La IA acentúa aún más la brecha digital, con un impacto especial en mayores
Así lo revela una encuesta europea que destaca que quienes menos la usan son los mayores de 63 años
La brecha digital afecta a más de 3 millones de mayores de 65 años en España
La Inteligencia Artificial ha irrumpido en todos los ámbitos de nuestra vida cotidiana. Es una herramienta útil en muchos aspectos, pero la percepción de los ciudadanos europeos en general y españoles en particular frente a la IA es ambivalente, y de momento aún pesan mucho las reticencias y la percepción de los riesgos, según revela la última encuesta de Consumer Empowerment Proyect, en el que participa OCU. Lo que queda claro, según el Índice de Empoderamiento Digital del Consumidor, es que la irrupción de la IA aumenta aún más la brecha digital.
El Consumer Digital Empowerment Index o Índice de Empoderamiento Digital del Consumidor es un estudio de investigación diseñado para cuantificar cómo los servicios digitales empoderan a los consumidores en su vida diaria. Es el principal estudio del Consumer Empowerment Project (CEP), una iniciativa conjunta de Google y Euroconsumers. Este estudio se ha realizado en 10 países europeos, además de en España, en Alemania, Bélgica, Bulgaria, Dinamarca, Francia, Italia, Polonia, Portugal y Suecia, preguntando a una muestra representativa de 2.000 usuarios de Internet de entre 18 y 74 años en cada uno de los países participantes.

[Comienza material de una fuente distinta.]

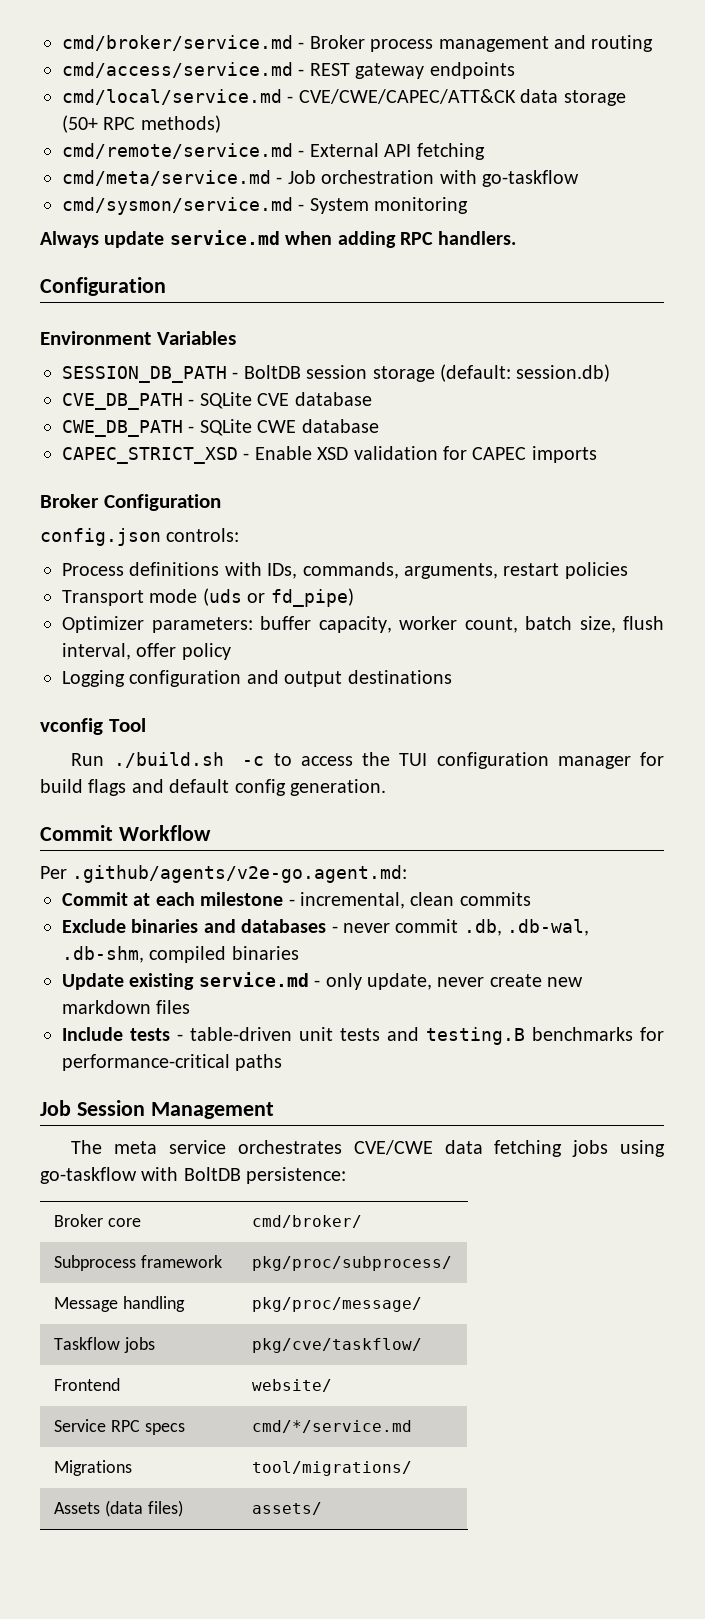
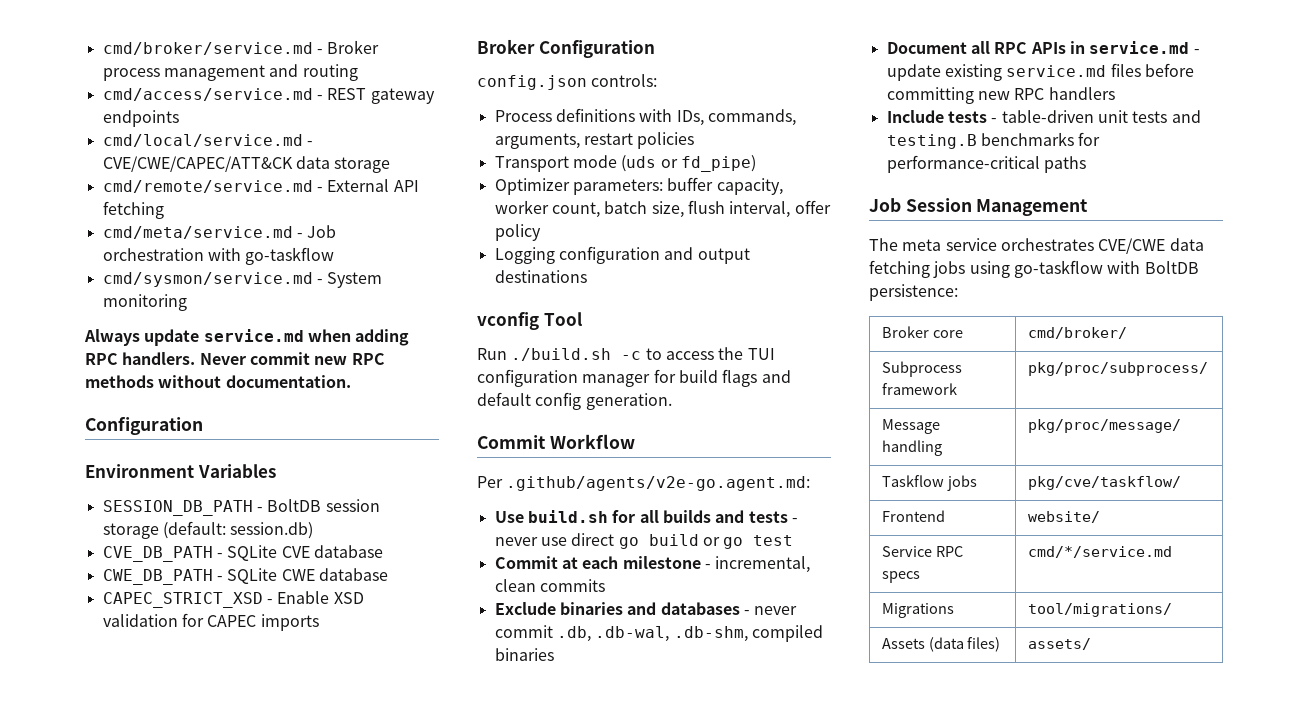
- cmd/local/service.md - CVE/CWE/CAPEC/ATT&CK data storage (50+ RPC methods)
+ cmd/local/service.md - CVE/CWE/CAPEC/ATT&CK data storage
+ Never commit new RPC methods without documentation.
+ Use build.sh for all builds and tests - never use direct go build or go test
- Update existing service.md - only update, never create new markdown files
+ Document all RPC APIs in service.md - update existing service.md files before committing new RPC handlers

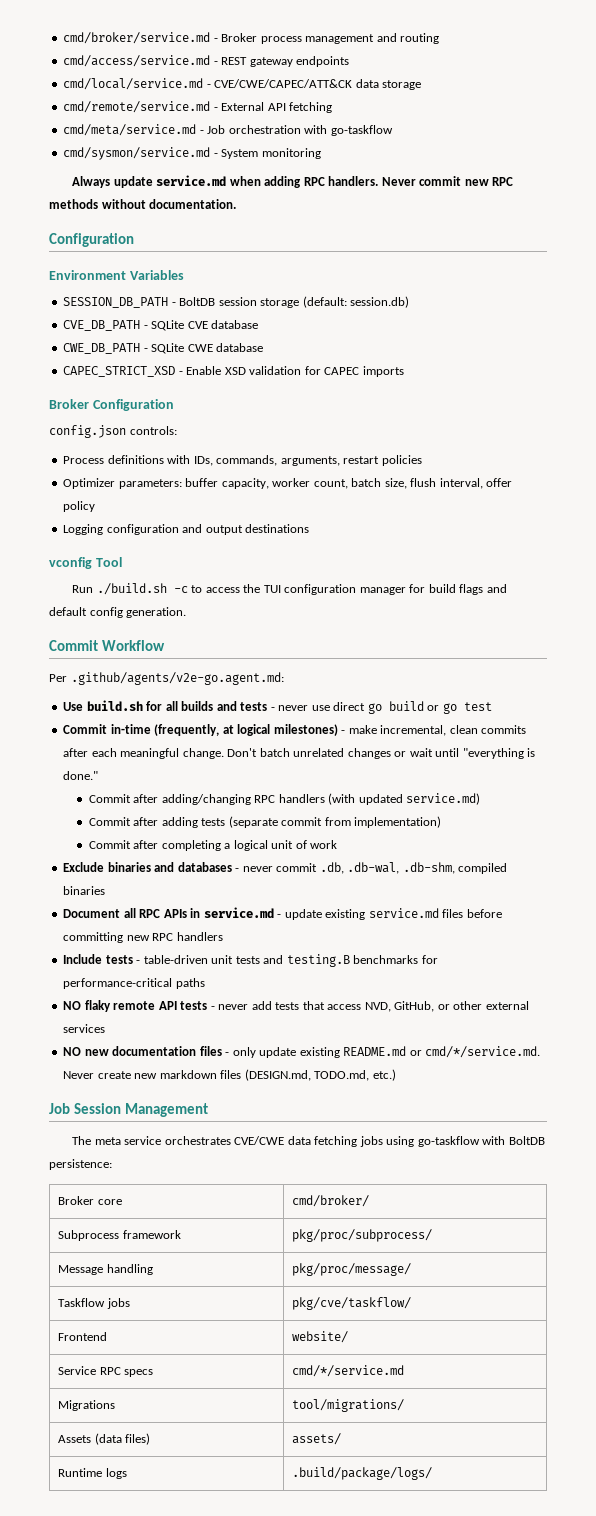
- Transport mode (uds or fd_pipe)
- Commit at each milestone - incremental, clean commits
+ Commit in-time (frequently, at logical milestones) - make incremental, clean commits after each meaningful change. Don't batch unrelated changes or wait until "everything is done."
+ Commit after adding/changing RPC handlers (with updated service.md)
+ Commit after adding tests (separate commit from implementation)
+ Commit after completing a logical unit of work
+ NO flaky remote API tests - never add tests that access NVD, GitHub, or other external services
+ NO new documentation files - only update existing README.md or cmd/*/service.md. Never create new markdown files (DESIGN.md, TODO.md, etc.)
+ Runtime logs | .build/package/logs/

Brecha asociada con la edad
Para empezar, la encuesta confirma la creciente presencia de la IA en nuestro día a día, sobre todo en el entorno online. En concreto, los españoles la perciben especialmente en áreas de consumo vinculadas a la información y los medios de comunicación (61% así lo afirman), en la cultura y al ocio (54%), en sus compras (53%) y en la educación y la formación (53%). Un poco menos que el resto de los europeos.

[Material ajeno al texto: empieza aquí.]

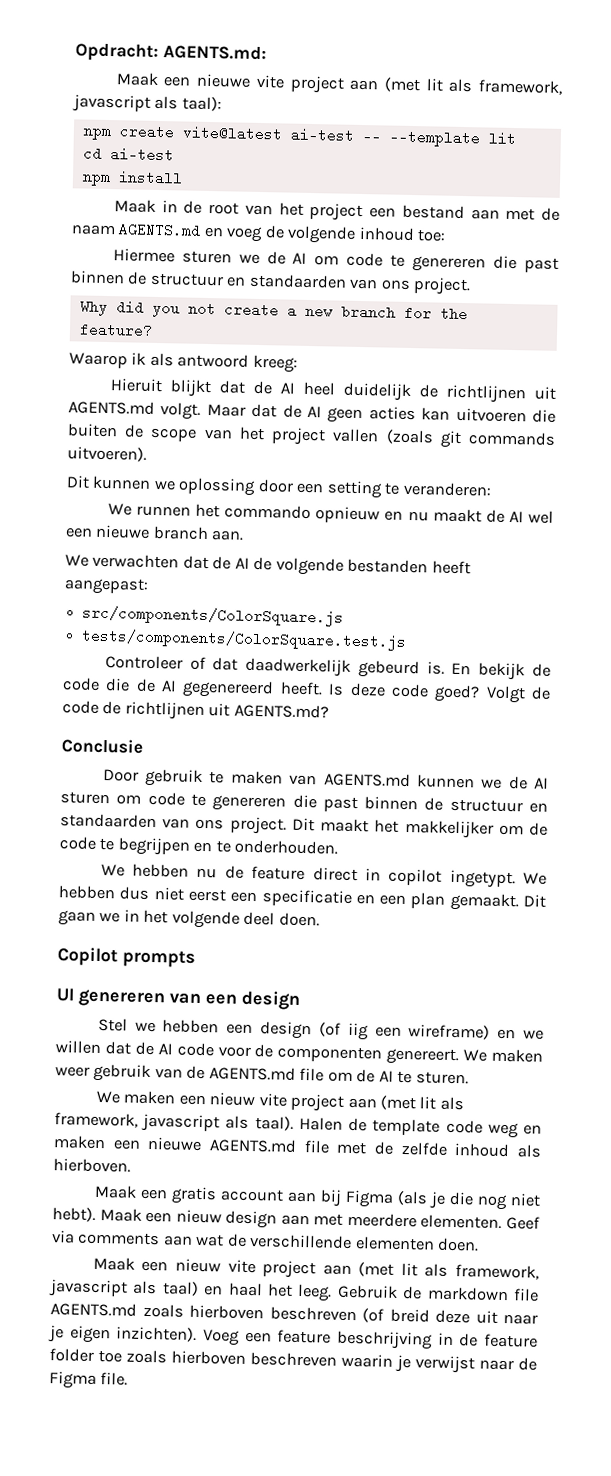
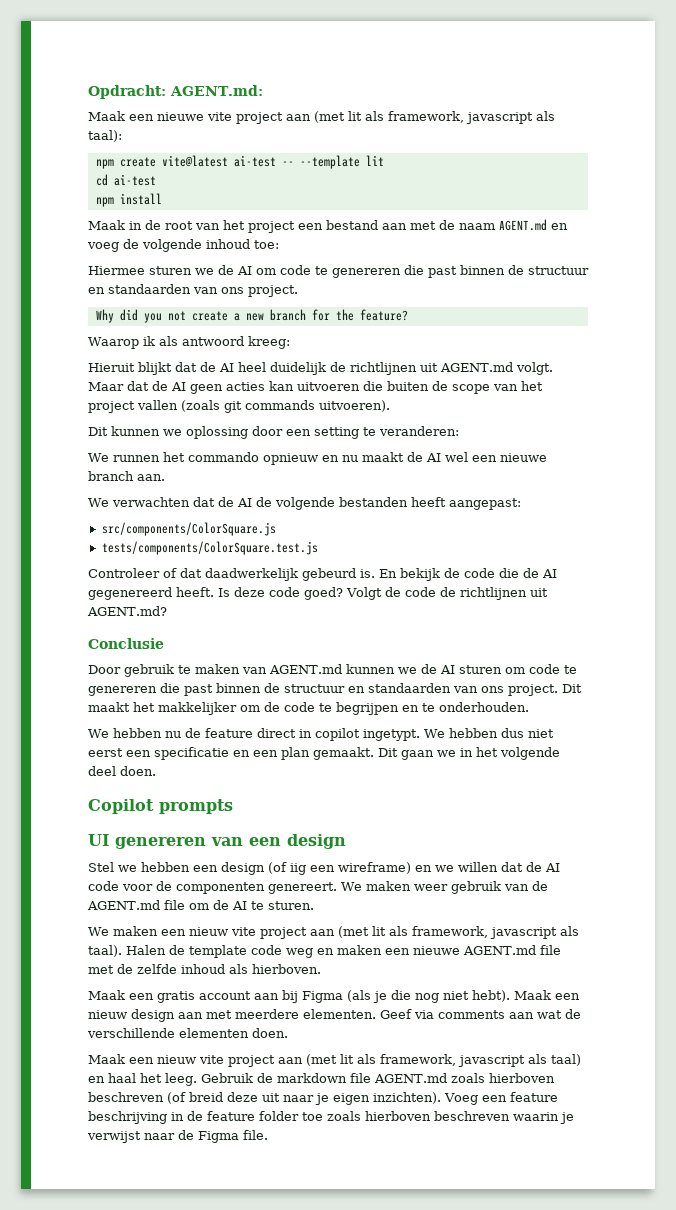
- Opdracht: AGENTS.md:
+ Opdracht: AGENT.md:
- Maak in de root van het project een bestand aan met de naam AGENTS.md en voeg de volgende inhoud toe:
+ Maak in de root van het project een bestand aan met de naam AGENT.md en voeg de volgende inhoud toe:
- Hieruit blijkt dat de AI heel duidelijk de richtlijnen uit AGENTS.md volgt.
+ Hieruit blijkt dat de AI heel duidelijk de richtlijnen uit AGENT.md volgt.
- Volgt de code de richtlijnen uit AGENTS.md?
+ Volgt de code de richtlijnen uit AGENT.md?
- Door gebruik te maken van AGENTS.md kunnen we de AI sturen om code te genereren die past binnen de structuur en standaarden van ons project.
+ Door gebruik te maken van AGENT.md kunnen we de AI sturen om code te genereren die past binnen de structuur en standaarden van ons project.
- We maken weer gebruik van de AGENTS.md file om de AI te sturen.
+ We maken weer gebruik van de AGENT.md file om de AI te sturen.
- Halen de template code weg en maken een nieuwe AGENTS.md file met de zelfde inhoud als hierboven.
+ Halen de template code weg en maken een nieuwe AGENT.md file met de zelfde inhoud als hierboven.
- Gebruik de markdown file AGENTS.md zoals hierboven beschreven (of breid deze uit naar je eigen inzichten).
+ Gebruik de markdown file AGENT.md zoals hierboven beschreven (of breid deze uit naar je eigen inzichten).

No obstante, los españoles destacan entre quienes más usan esta herramienta: el 20% utilizan la IA con frecuencia o casi a diario (el doble que un año atrás), frente al 18% de la media europea. Mientras que otro 33% de encuestados españoles la emplea de vez en cuando. Lamentablemente, hay otros muchos que no la conocen: el 40% nunca ha utilizado la IA (y hasta un 29% no se sienten capacitados para hacerlo), una cifra similar a la del resto de los europeos. Se trata de una llamativa brecha digital que se asocia sobre todo con la edad del encuestado: en España quienes menos la usan son los mayores de 63 años.

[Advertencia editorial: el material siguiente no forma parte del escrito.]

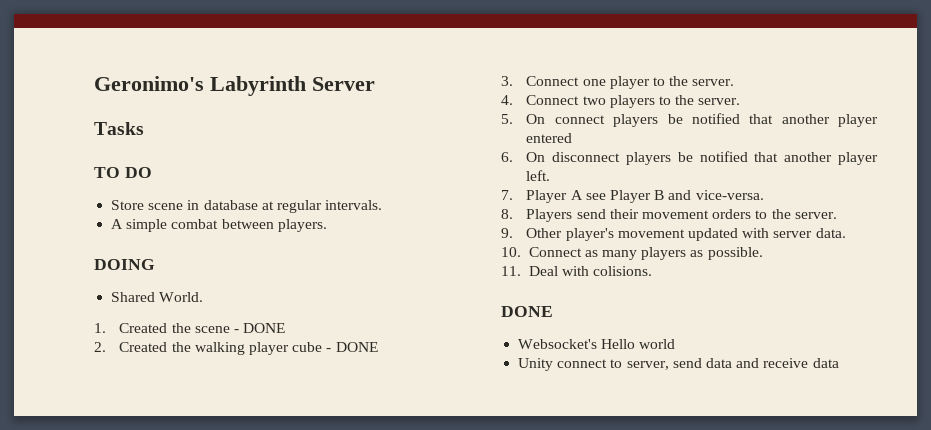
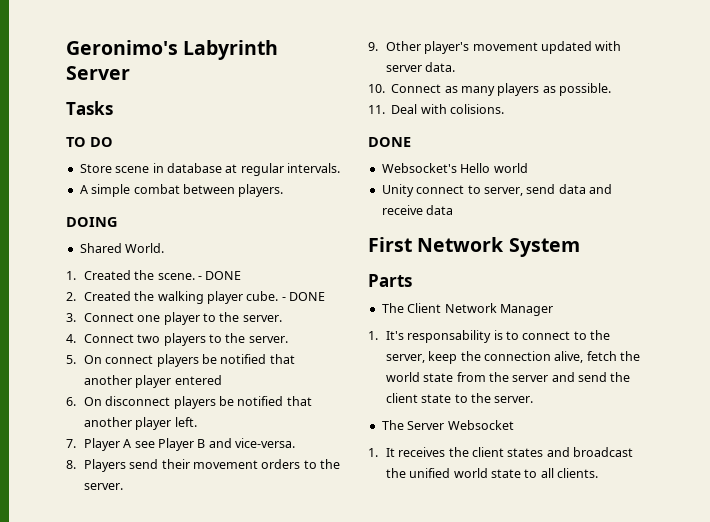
- 1. Created the scene - DONE
+ 1. Created the scene. - DONE
- 2. Created the walking player cube - DONE
+ 2. Created the walking player cube. - DONE
+ First Network System
+ Parts
+ The Client Network Manager
+ 1. It's responsability is to connect to the server, keep the connection alive, fetch the world state from the server and send the client state to the server.
+ The Server Websocket
+ 1. It receives the client states and broadcast the unified world state to all clients.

Actitud general ambivalente frente a la IA
El impacto percibido de la IA varía según su uso: Mayoritariamente positivo en el ámbito de la productividad, por el tiempo que ahorra; así como en el entretenimiento y en el ocio; o en de las elecciones como consumidor. Y menos positivo en el ámbito laboral o a la hora de valorar la calidad de la información online que ofrece. Y es que la encuesta revela una actitud en general bastante ambivalente:
- Ente las percepciones más negativas los encuestados españoles, señalan el aumento del riesgo de manipulación de la opinión pública (66%), la pérdida de privacidad (65%) y sus efectos sobre la ciberseguridad, donde el 58% juzga que implica más riesgos que beneficios.
- Entre los efectos positivos destacan una experiencia de cliente más personalizada (53%), posibles mejoras en la enseñanza, al permitir un aprendizaje más adaptado y accesible (50%), así como en la atención sanitaria, donde creen que ayudará a desarrollar nuevos tratamientos médicos, mejorará el diagnóstico y el seguimiento del paciente (47%).
Reglamento europeo
Aunque la creciente utilización de la Inteligencia Artificial (IA) ha traído consigo grandes beneficios, también plantea serios riesgos para los derechos fundamentales de los ciudadanos europeos. Para proteger a los consumidores y garantizar un desarrollo ético de la tecnología, la Unión Europea aprobó el 13 junio de 2024 el Reglamento de la IA, que introduce reglas claras sobre su uso en la Unión Europea. OCU se mantiene vigilante de su cumplimiento, al tiempo que anima a los consumidores a denunciar prácticas prohibidas a la propia organización o a directamente a la Agencia Española de Supervisión de la IA (AESIA).
En cualquier caso, los resultados de la encuesta también revelan una falta de capacitación y de conocimiento en el uso de esta herramienta para hasta un 40% de los ciudadanos, lo que requiere de campañas informativas y cursos de formación para este colectivo de consumidores vulnerables, advierte OCU.